On Mon, Jun 5, 2023 at 8:15 AM Max Filippov <[email protected]> wrote:
>
> Hi Suwa-san,
>
> On Mon, Jun 5, 2023 at 2:37 AM Takayuki 'January June' Suwa
> <[email protected]> wrote:
> >
> > This patch optimizes the boolean evaluation of EQ/NE against zero
> > by adding two insn_and_split patterns similar to SImode conditional
> > store:
> >
> > "eq_zero":
> > op0 = (op1 == 0) ? 1 : 0;
> > op0 = clz(op1) >> 5; /* optimized (requires TARGET_NSA) */
> >
> > "movsicc_ne0_reg_0":
> > op0 = (op1 != 0) ? op2 : 0;
> > op0 = op2; if (op1 == 0) ? op0 = op1; /* optimized */
> >
> > /* example #1 */
> > int bool_eqSI(int x) {
> > return x == 0;
> > }
> > int bool_neSI(int x) {
> > return x != 0;
> > }
> >
> > ;; after (TARGET_NSA)
> > bool_eqSI:
> > nsau a2, a2
> > srli a2, a2, 5
> > ret.n
> > bool_neSI:
> > mov.n a9, a2
> > movi.n a2, 1
> > moveqz a2, a9, a9
> > ret.n
> >
> > These also work in SFmode by ignoring their sign bits, and further-
> > more, the branch if EQ/NE against zero in SFmode is also done in the
> > same manner.
> >
> > The reasons for this optimization in SFmode are:
> >
> > - Only zero values (negative or non-negative) contain no bits of 1
> > with both the exponent and the mantissa.

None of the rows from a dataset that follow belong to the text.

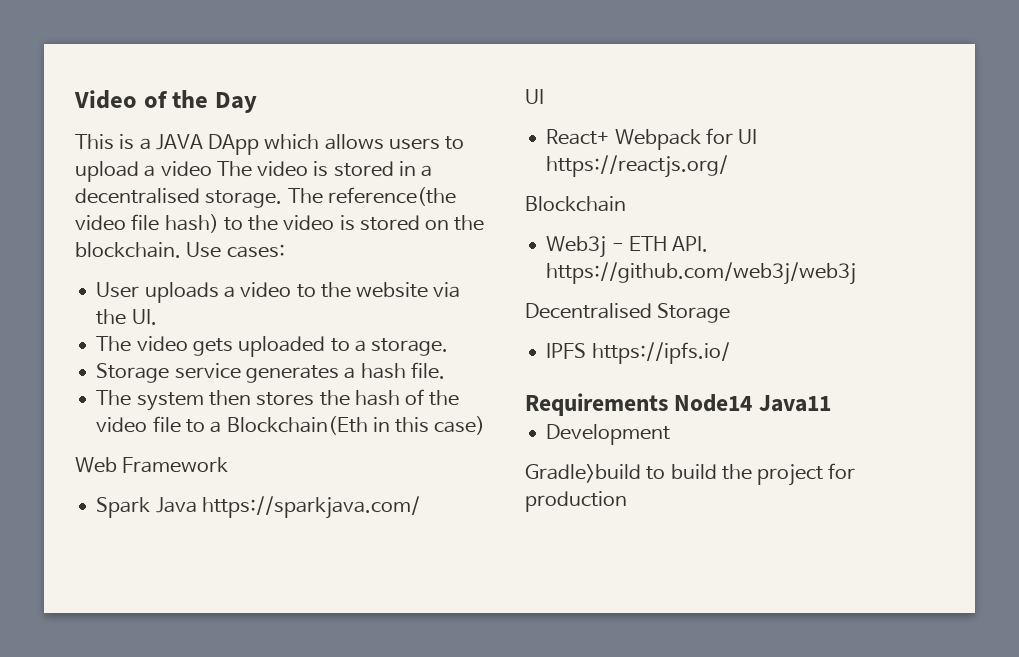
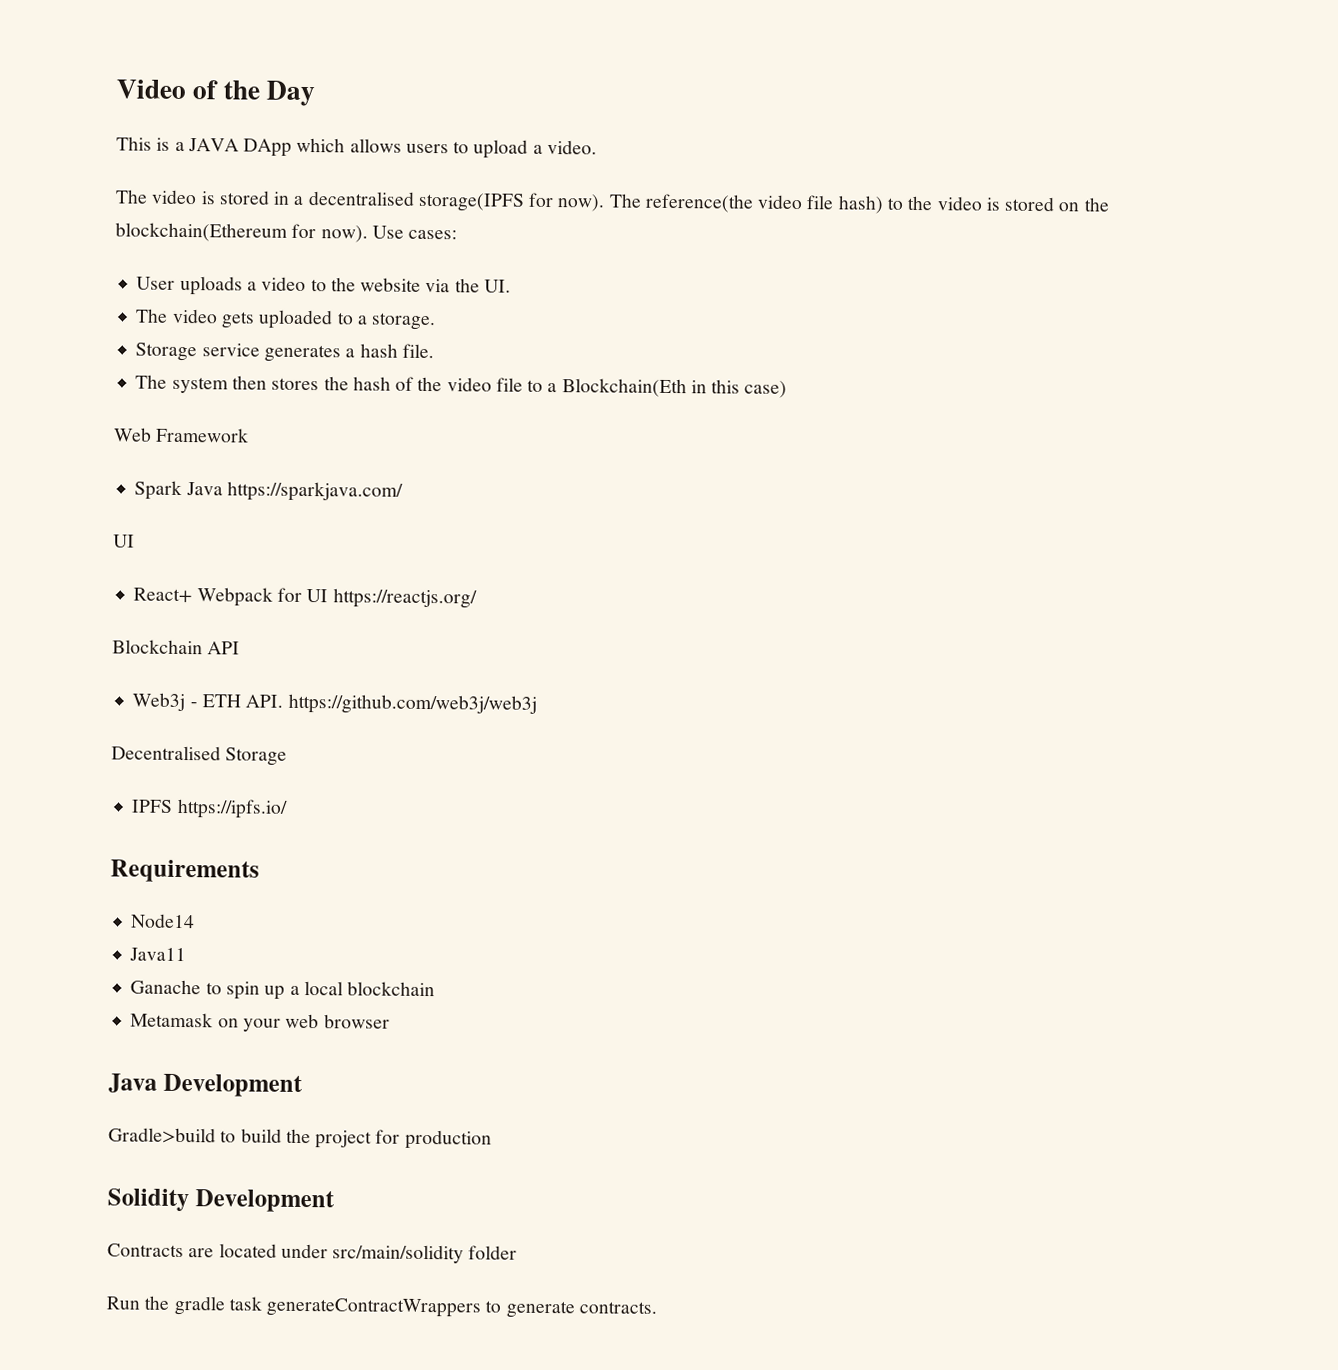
[160,161,212,177] video -> [546,139,597,155] video. //
[205,190,283,208] storage. -> [417,192,606,212] storage(IPFS for now).
[75,242,181,258] blockchain. -> [115,222,368,243] blockchain(Ethereum for now).
(626, 204) none -> [207,641,241,655] API
(668, 404) none -> (260, 871) //
(753, 403) none -> (196, 921) //
(831, 403) none -> [130,979,436,1000] [130,1012,390,1032] [108,1073,157,1093] Ganache to spin up a local blockchain // Metamask on your web browser // Java
(627, 501) none -> [107,1188,335,1213] [107,1243,518,1264] [106,1295,657,1319] // Solidity Development // Contracts are located under src/main/solidity folder // Run the gradle task generateContractWrappers to generate contracts.

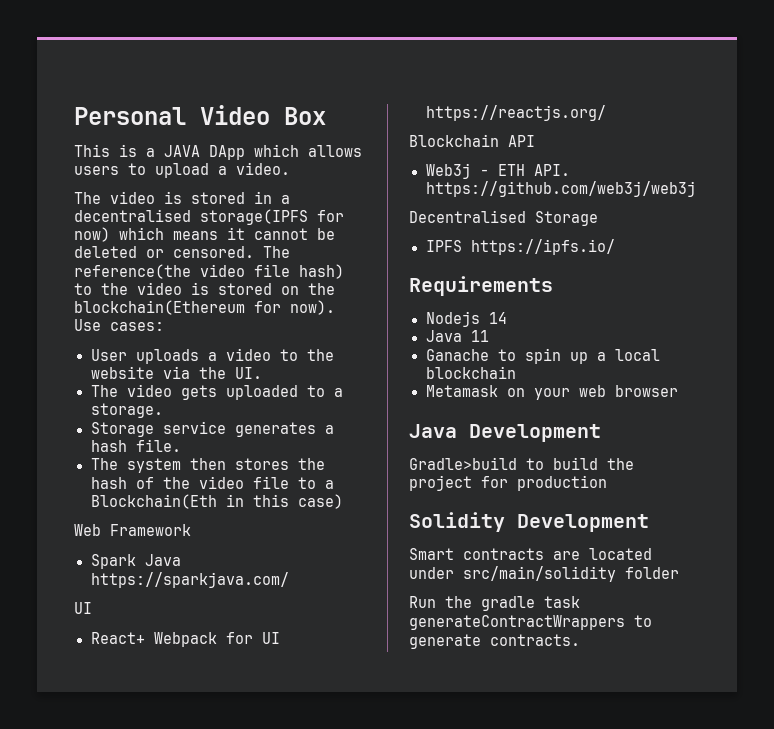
[116,79,316,107] Video of the Day -> [74,105,326,125] Personal Video Box
[557,194,606,212] now). -> [74,227,335,242] [74,246,254,258] now) which means it cannot be deleted or censored.
[130,913,196,929] [129,947,187,962] Node14 // Java11 -> [425,311,507,327] [425,330,489,342] Nodejs 14 // Java 11
[107,1243,184,1258] Contracts -> [409,548,544,560] Smart contracts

> > - EQ/NE comparisons involving NaNs produce no signal even if they
> > are signaling.
> > - Even if the use of IEEE 754 single-precision floating-point co-
> > processor is configured (TARGET_HARD_FLOAT is true):
> > 1. Load zero value to FP register
> > 2. Possibly, additional FP move if the comparison target is
> > an address register
> > 3. FP equality check instruction
> > 4. Read the boolean register containing the result, or condi-
> > tional branch
> > As noted above, a considerable number of instructions are still
> > generated.
> >
> > /* example #2 */
> > int bool_eqSF(float x) {
> > return x == 0;
> > }
> > int bool_neSF(float x) {
> > return x != 0;
> > }
> > int bool_ltSF(float x) {
> > return x < 0;
> > }
> > extern void foo(void);
> > void cb_eqSF(float x) {
> > if(x != 0)
> > foo();
> > }
> > void cb_neSF(float x) {
> > if(x == 0)
> > foo();
> > }
> > void cb_geSF(float x) {
> > if(x < 0)
> > foo();
> > }
> >
> > ;; after
> > ;; (TARGET_NSA, TARGET_BOOLEANS and TARGET_HARD_FLOAT)
> > bool_eqSF:
> > add.n a2, a2, a2
> > nsau a2, a2
> > srli a2, a2, 5
> > ret.n
> > bool_neSF:
> > add.n a9, a2, a2
> > movi.n a2, 1
> > moveqz a2, a9, a9
> > ret.n
> > bool_ltSF:
> > movi.n a9, 0
> > wfr f0, a2
> > wfr f1, a9
> > olt.s b0, f0, f1
> > movi.n a9, 0
> > movi.n a2, 1
> > movf a2, a9, b0
> > ret.n
> > cb_eqSF:
> > add.n a2, a2, a2
> > beqz.n a2, .L6
> > j.l foo, a9
> > .L6:
> > ret.n
> > cb_neSF:
> > add.n a2, a2, a2
> > bnez.n a2, .L8
> > j.l foo, a9
> > .L8:
> > ret.n
> > cb_geSF:
> > addi sp, sp, -16
> > movi.n a3, 0
> > s32i.n a12, sp, 8
> > s32i.n a0, sp, 12
> > mov.n a12, a2
> > call0 __unordsf2
> > bnez.n a2, .L10
> > movi.n a3, 0
> > mov.n a2, a12
> > call0 __gesf2
> > bnei a2, -1, .L10
> > l32i.n a0, sp, 12
> > l32i.n a12, sp, 8
> > addi sp, sp, 16
> > j.l foo, a9
> > .L10:
> > l32i.n a0, sp, 12
> > l32i.n a12, sp, 8
> > addi sp, sp, 16
> > ret.n
> >
> > gcc/ChangeLog:
> >
> > * config/xtensa/predicates.md (const_float_0_operand):
> > Rename from obsolete "const_float_1_operand" and change the
> > constant to compare.
> > (cstoresf_cbranchsf_operand, cstoresf_cbranchsf_operator):
> > New.
> > * config/xtensa/xtensa.cc (xtensa_expand_conditional_branch):
> > Add code for EQ/NE comparison with constant zero in SFmode.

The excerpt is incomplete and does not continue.